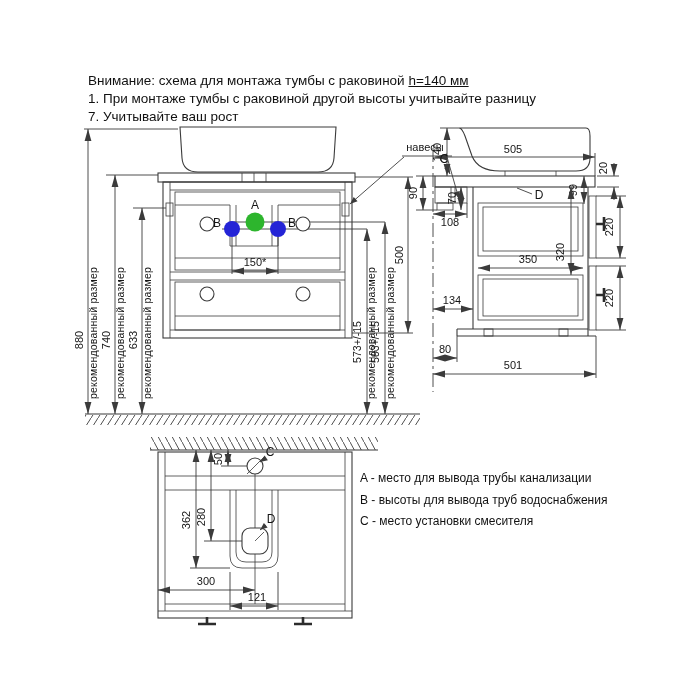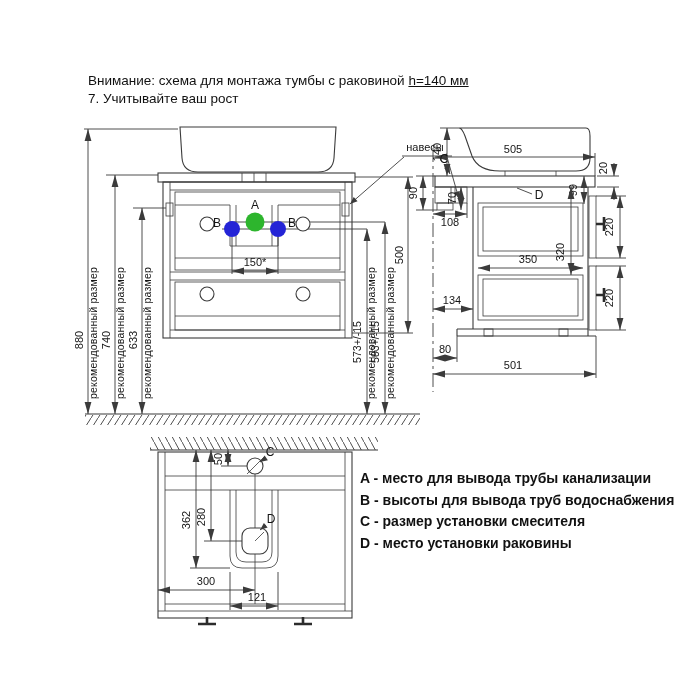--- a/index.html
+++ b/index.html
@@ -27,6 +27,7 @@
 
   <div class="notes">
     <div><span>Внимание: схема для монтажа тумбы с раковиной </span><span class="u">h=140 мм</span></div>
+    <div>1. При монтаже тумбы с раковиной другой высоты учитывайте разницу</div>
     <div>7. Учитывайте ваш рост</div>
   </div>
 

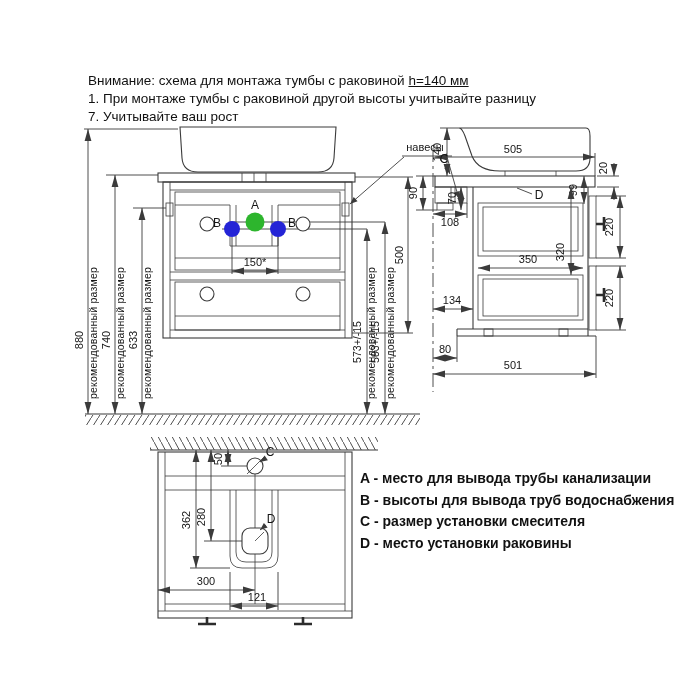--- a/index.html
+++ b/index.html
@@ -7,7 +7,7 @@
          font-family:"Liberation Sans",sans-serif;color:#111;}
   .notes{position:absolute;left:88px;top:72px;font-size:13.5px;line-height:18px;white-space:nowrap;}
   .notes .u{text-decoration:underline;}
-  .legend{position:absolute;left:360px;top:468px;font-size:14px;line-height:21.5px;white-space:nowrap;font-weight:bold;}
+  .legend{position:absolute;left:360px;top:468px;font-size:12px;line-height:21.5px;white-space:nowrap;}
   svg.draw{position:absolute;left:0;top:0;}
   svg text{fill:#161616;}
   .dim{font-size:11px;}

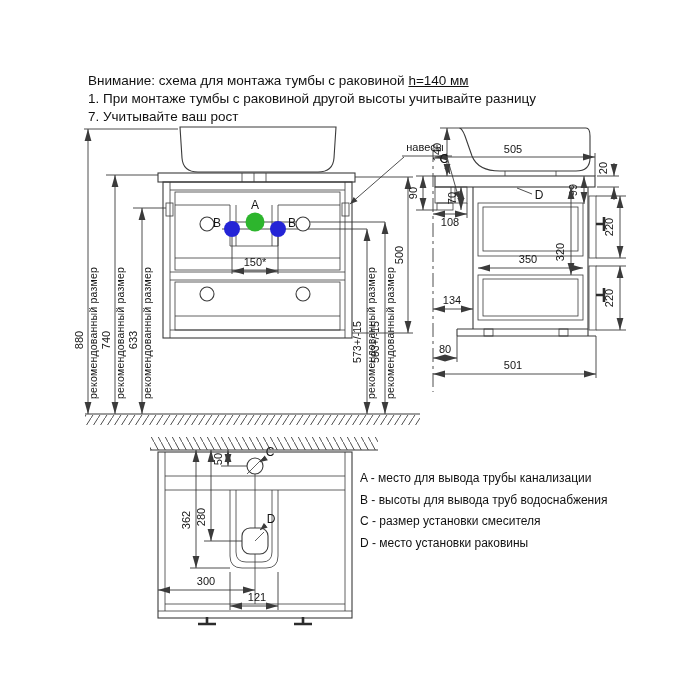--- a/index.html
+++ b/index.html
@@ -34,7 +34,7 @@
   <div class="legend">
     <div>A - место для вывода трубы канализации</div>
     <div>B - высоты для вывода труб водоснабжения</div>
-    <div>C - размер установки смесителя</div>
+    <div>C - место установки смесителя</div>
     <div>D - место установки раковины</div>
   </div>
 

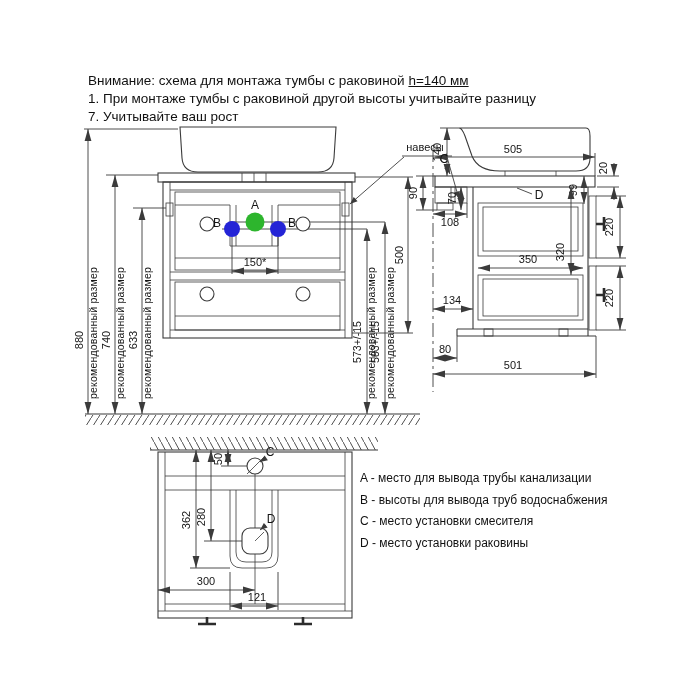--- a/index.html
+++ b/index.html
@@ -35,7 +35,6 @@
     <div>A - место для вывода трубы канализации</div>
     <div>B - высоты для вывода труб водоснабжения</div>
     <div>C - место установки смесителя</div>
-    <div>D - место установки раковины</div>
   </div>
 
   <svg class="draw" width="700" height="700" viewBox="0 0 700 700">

=-=-=-=-=

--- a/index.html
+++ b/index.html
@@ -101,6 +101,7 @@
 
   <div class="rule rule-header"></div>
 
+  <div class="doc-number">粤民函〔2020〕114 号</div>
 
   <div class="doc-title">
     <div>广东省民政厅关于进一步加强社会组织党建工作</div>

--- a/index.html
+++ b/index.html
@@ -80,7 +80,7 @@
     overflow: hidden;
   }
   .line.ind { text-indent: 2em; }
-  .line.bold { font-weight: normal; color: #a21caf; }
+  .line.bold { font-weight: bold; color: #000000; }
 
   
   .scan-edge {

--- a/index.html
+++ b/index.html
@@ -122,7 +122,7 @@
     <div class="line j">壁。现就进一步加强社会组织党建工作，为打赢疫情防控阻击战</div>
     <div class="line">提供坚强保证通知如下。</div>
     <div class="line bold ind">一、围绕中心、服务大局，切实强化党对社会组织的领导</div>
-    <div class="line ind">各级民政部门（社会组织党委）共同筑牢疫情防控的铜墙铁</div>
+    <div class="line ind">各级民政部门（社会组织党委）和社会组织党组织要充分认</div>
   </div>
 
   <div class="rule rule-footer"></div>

=-=-=-=-=

[Exercise] Going through the records, work out how many lines contain the word "тумбы". Please answer with the number only.

[Completed exercise] 2